The first three years I ordered cards on-line, uploading photos. The first one worked out quite well. The second year - the store I ordered through changed printing companies and the quality sucked. The third year was OK - I found a different company, but it was pricier. Still, I was ready to get a little more creative. So, for the fourth year I bought decorative cards with envelopes and used our own ink jet printer to create the photo to be attached. It was a fair bit of work, but I quite enjoyed it.
So, this year I'm back at it again. I've decided I'll show what's involved and tally up the costs. Let's see how much it REALLY costs to make your own cards.
Here's what I bought:
- Canon Photo Paper (100 4x6) - $17.85 ... with a second package free
- Photocard kit with cards and envelopes (20 x 5 packages) - $74.90
- Mailing Labels (100) - $6.99
- Clear Labels for inside card text (60 x 2 packages) - $30.92
- Return Mailing Labels (350) $14.96
- Business Card Stock (200) - $17.95
- Ink Jet Cartridges for yellow, cyan, magenta - $20.99 x 3
First, let's add up this list, add in the tax (here in BC we currently have HST of 12%). Then we'll create a unit price and add that to find out the base cost per card. Using Excel to tally up the overall cost - $253.72 with HST. Ouch! However, the actual cost per card runs to $1.74 (without the business card $1.64). I usually end up using between 85 and 100.
My Christmas card workstation is our dining table!
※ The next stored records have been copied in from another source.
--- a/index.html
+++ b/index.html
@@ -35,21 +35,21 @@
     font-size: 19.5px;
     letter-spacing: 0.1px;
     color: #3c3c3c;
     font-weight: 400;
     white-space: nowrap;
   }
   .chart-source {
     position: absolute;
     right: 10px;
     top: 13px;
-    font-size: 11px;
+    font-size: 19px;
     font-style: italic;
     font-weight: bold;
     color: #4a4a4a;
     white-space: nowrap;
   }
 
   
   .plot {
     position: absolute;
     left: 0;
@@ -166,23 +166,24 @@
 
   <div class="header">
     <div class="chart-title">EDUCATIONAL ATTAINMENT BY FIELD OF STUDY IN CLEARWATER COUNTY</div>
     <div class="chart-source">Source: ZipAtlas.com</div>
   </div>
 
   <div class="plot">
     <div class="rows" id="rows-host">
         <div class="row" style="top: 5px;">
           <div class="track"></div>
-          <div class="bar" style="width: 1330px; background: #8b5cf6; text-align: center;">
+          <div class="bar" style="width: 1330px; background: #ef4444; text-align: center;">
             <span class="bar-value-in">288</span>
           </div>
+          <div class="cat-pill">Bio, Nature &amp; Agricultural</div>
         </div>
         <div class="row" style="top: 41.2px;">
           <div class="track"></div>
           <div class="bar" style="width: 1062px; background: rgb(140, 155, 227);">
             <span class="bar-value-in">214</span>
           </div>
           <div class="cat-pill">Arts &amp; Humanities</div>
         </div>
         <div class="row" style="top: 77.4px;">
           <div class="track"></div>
I love my Fiskars cutter - a best buy for sure.
First, I had to design the photo to place on the front of the card. The previous weekend I had gotten Walter to pose with some moving boxes I had decorated with crafty snowflakes. I wasn't totally happy with the results. I played around with various photos and finally came up with this:
This incorporates our early Christmas art project, the moving boxes with snowflakes and a photo of Walter taken in November at the farm. I printed off 85 in batches of five, letting them dry before stacking them.
Next, the inside label with a simple greeting and our names. Then, I spent some time typing in contact information for everyone who was going to receive a card. At this point I had a better idea of how many cards I would be producing. After printing off the mailing labels, I created return mailing labels. Business cards were next. I used some clipart to include a bit of graphics in the form of a colourful moving truck with the phrase "we're moving!" emblazed on its side.
I created a workflow space for myself and started sticking labels - inside the card for the greeting text, then sticking the photo to the card. Then labeling the envelope with the mailing and return mailing address labels. Stuffed the card in, sealed the envelope. Next!
I spent Saturday night printing the photos, and Sunday afternoon/evening doing the rest. Probably 6-8 hours total.
Will I do it again next year? You bet!